May we recognise in our brothers and sisters their desire for eternal life.
As we follow Jesus’ way with determination, may we lead others to you.
We pray in his name. Amen.
DAY 02
Help me Lord to love you, my neighbour and myself with all that I am
The lawyer answered, “You shall love the Lord your God with all your heart, and with all your soul, and with all your strength, and with all your mind; and your neighbour as yourself”
(Lk 10:27)
Additional scripture passages
Deuteronomy 10:12-13
Psalm 133
Reflection
The lawyer’s answer may seem simple, drawn from the well-known commandments of God. However, to love God in this way and our neighbour as ourselves can often be difficult.

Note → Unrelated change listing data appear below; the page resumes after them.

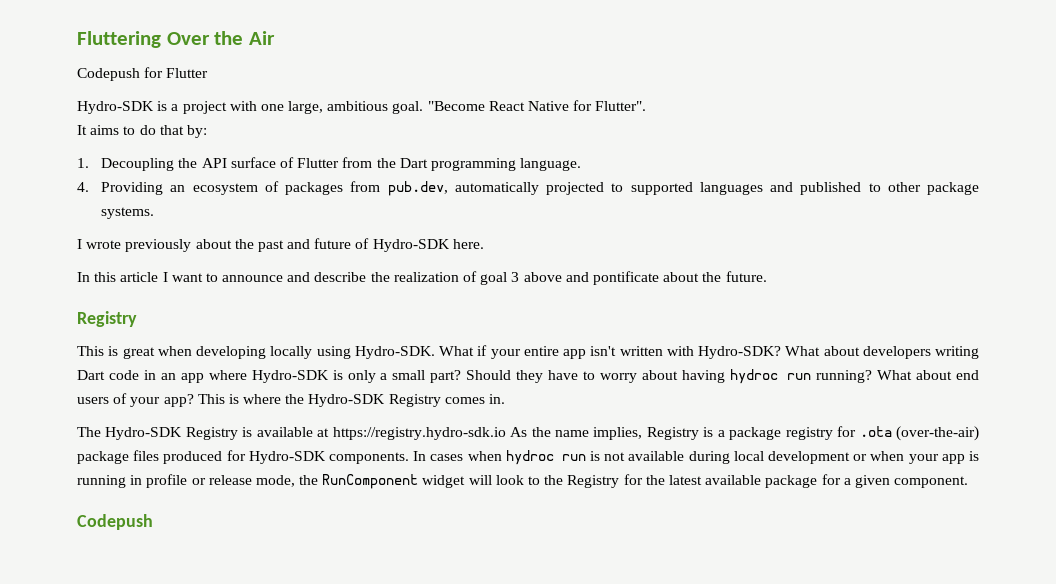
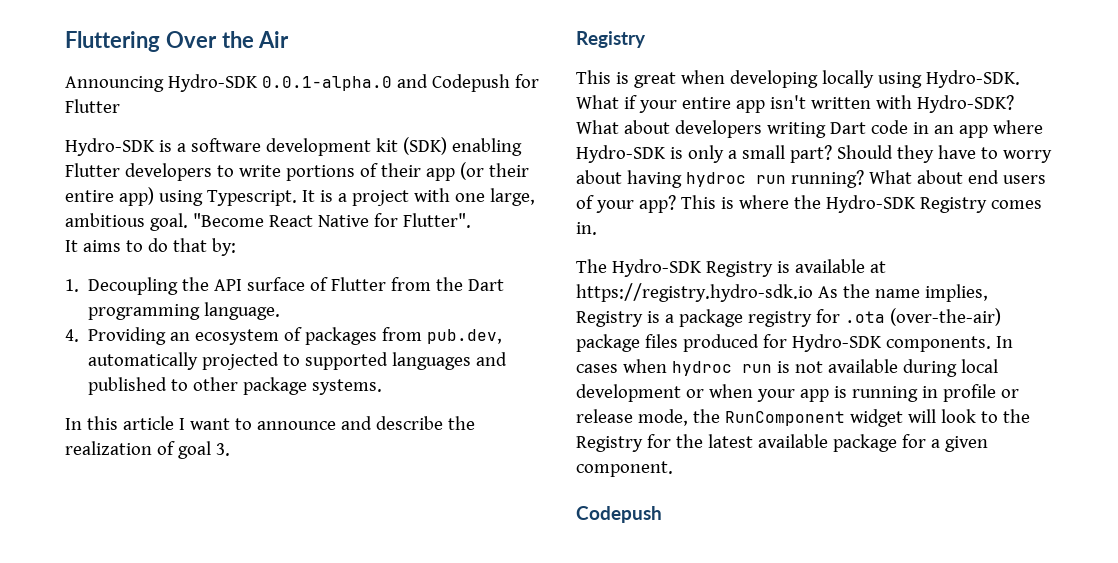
(276, 38) none -> [65,74,428,92] Announcing Hydro-SDK 0.0.1-alpha.0 and
(179, 107) none -> [190,137,522,156] [65,162,529,181] [65,187,347,206] software development kit (SDK) enabling Flutter developers to write portions of their app (or their entire app) using Typescript. It is a
[77,238,484,252] // I wrote previously about the past and future of Hydro-SDK here. -> (383, 387) none
[511,271,767,285] 3 above and pontificate about the future. -> [215,443,230,456] 3.

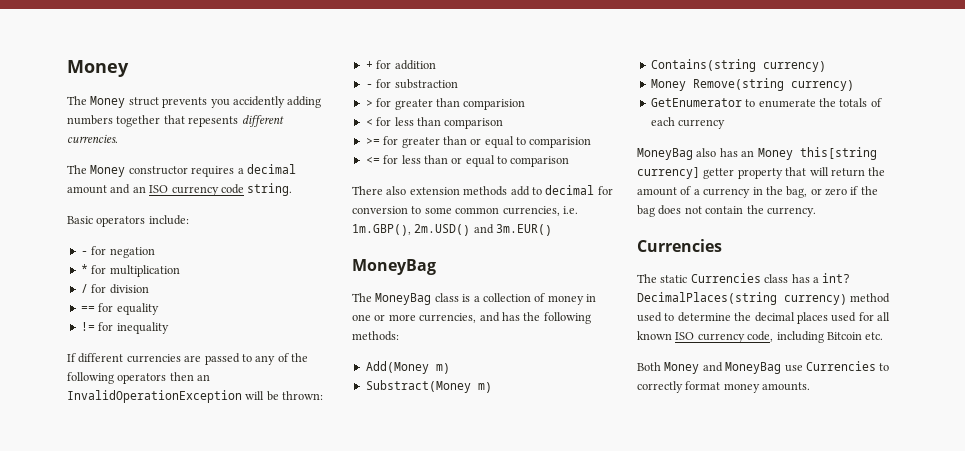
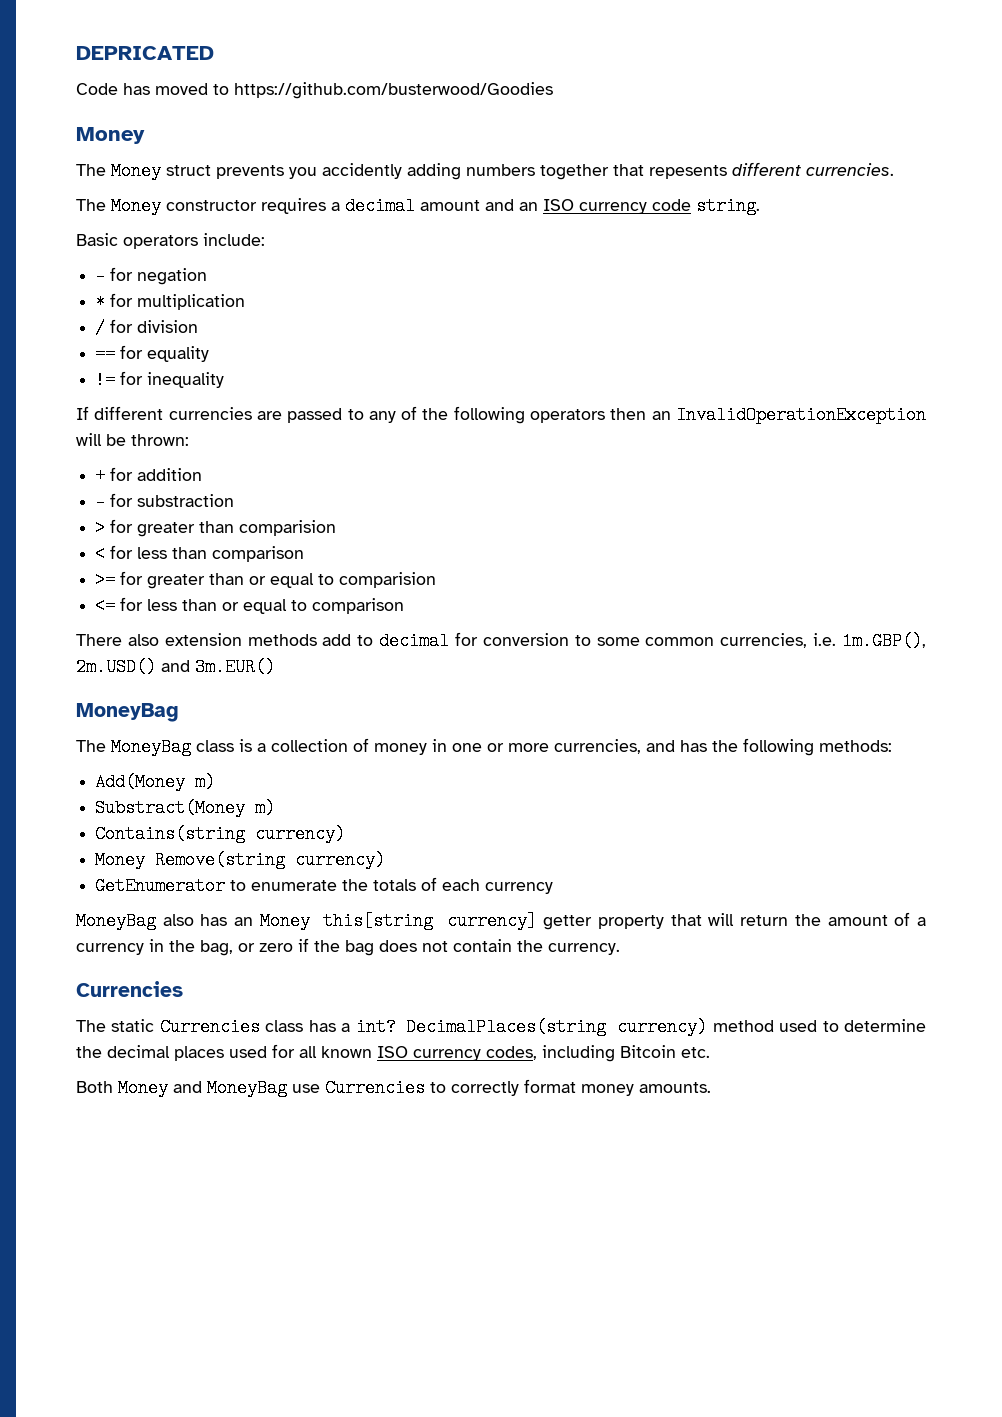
(67, 68) none -> [76,46,214,60] [76,82,553,99] DEPRICATED // Code has moved to https://github.com/busterwood/Goodies //
[747,331,774,342] code, -> [486,1046,537,1060] codes,

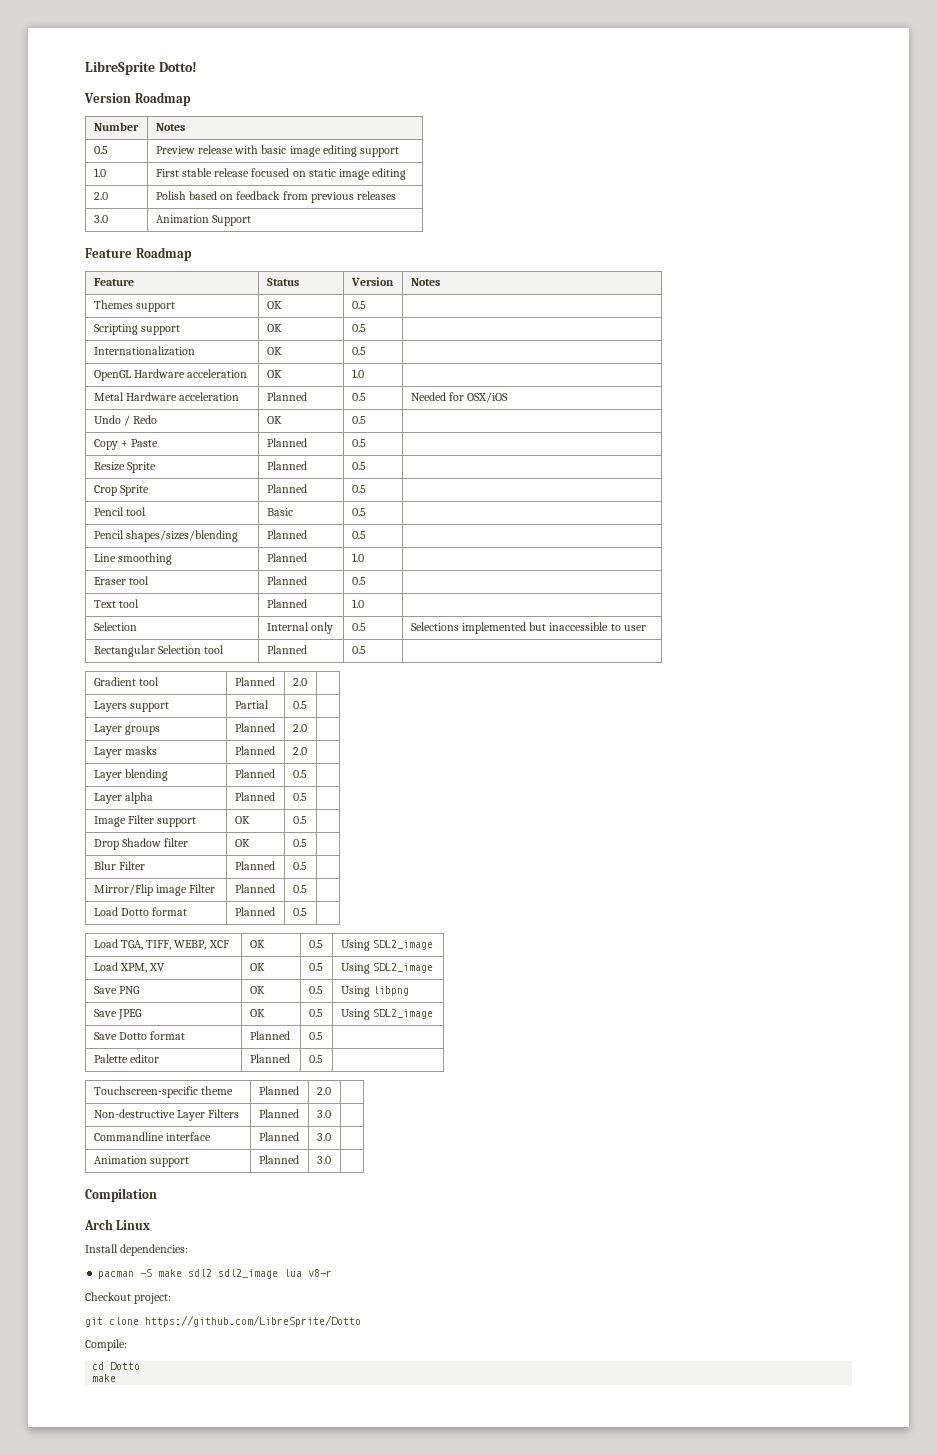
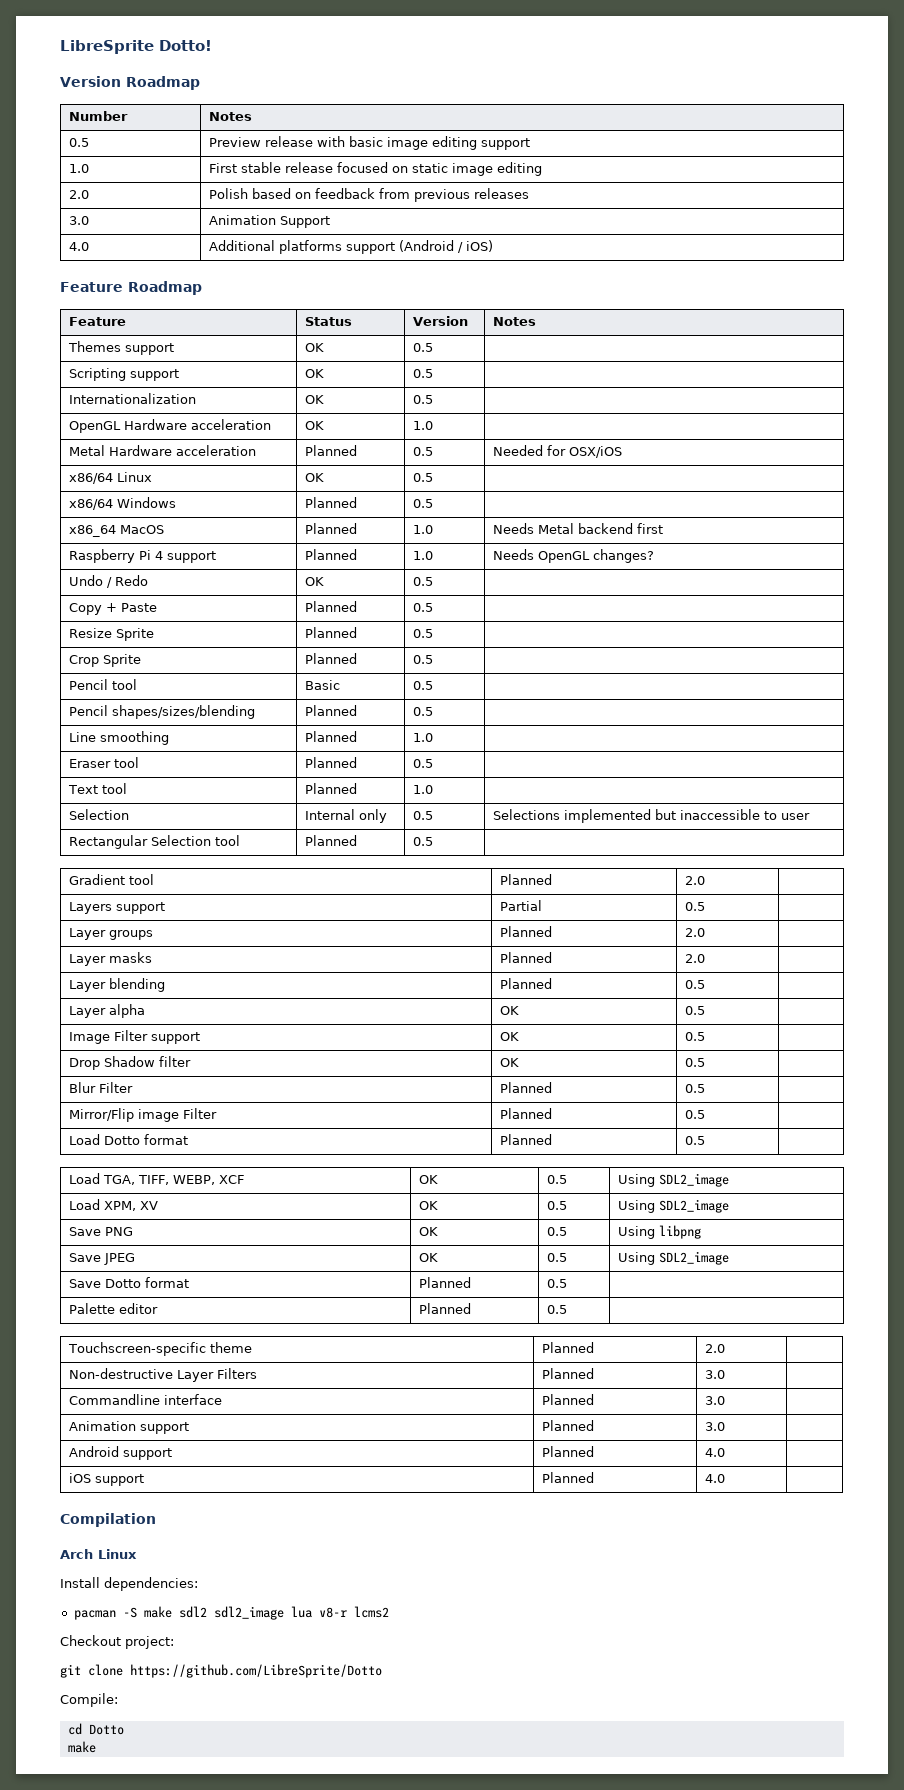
(251, 220) none -> [69,242,90,251] [209,240,494,254] // 4.0 | Additional platforms support (Android / iOS)
(509, 397) none -> [69,472,153,484] [305,473,325,482] [413,473,434,482] [69,497,177,510] [305,497,358,508] [413,499,434,508] [69,525,165,537] [305,523,358,534] [413,525,434,534] [493,523,664,534] [69,549,217,563] [305,549,358,560] [413,551,434,560] [493,549,655,563] // x86/64 Linux | OK | 0.5 | // x86/64 Windows | Planned | 0.5 | // x86_64 MacOS | Planned | 1.0 | Needs Metal backend first // Raspberry Pi 4 support | Planned | 1.0 | Needs OpenGL changes?
[234,792,275,801] Planned -> [500,1006,520,1015] OK
(331, 1160) none -> [69,1446,173,1460] [542,1446,595,1457] [705,1448,726,1457] [69,1473,145,1486] [542,1472,595,1483] [705,1474,726,1483] // Android support | Planned | 4.0 | // iOS support | Planned | 4.0 |
(333, 1273) none -> [353,1606,389,1618] lcms2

God’s commandment to love him requires deep commitment and means abandoning ourselves entirely, offering our hearts and minds to serve God’s will. We can ask for the grace to follow Christ’s example, he who offered himself up completely and said, “Not my will but yours be done” (Lk 22:42). He also manifested his great love to all, including his enemies. We do not get to choose our neighbours. Loving them means being attentive to their needs, accepting their imperfections and encouraging their hopes and aspirations. The same attitude is needed on the path of Christian unity, with regard to one another’s different traditions.
The call to love your neighbour “as yourself” reminds us of the need to accept ourselves as we are, conscious of God’s compassionate gaze upon us, always ready to forgive. Consider that we are God’s beloved creation. Respect yourself. Seek peace with yourself. Similarly, we can each ask for the grace to love and accept our own church or community, with its failings, entrusting all things to the Father, who restores us through the Holy Spirit.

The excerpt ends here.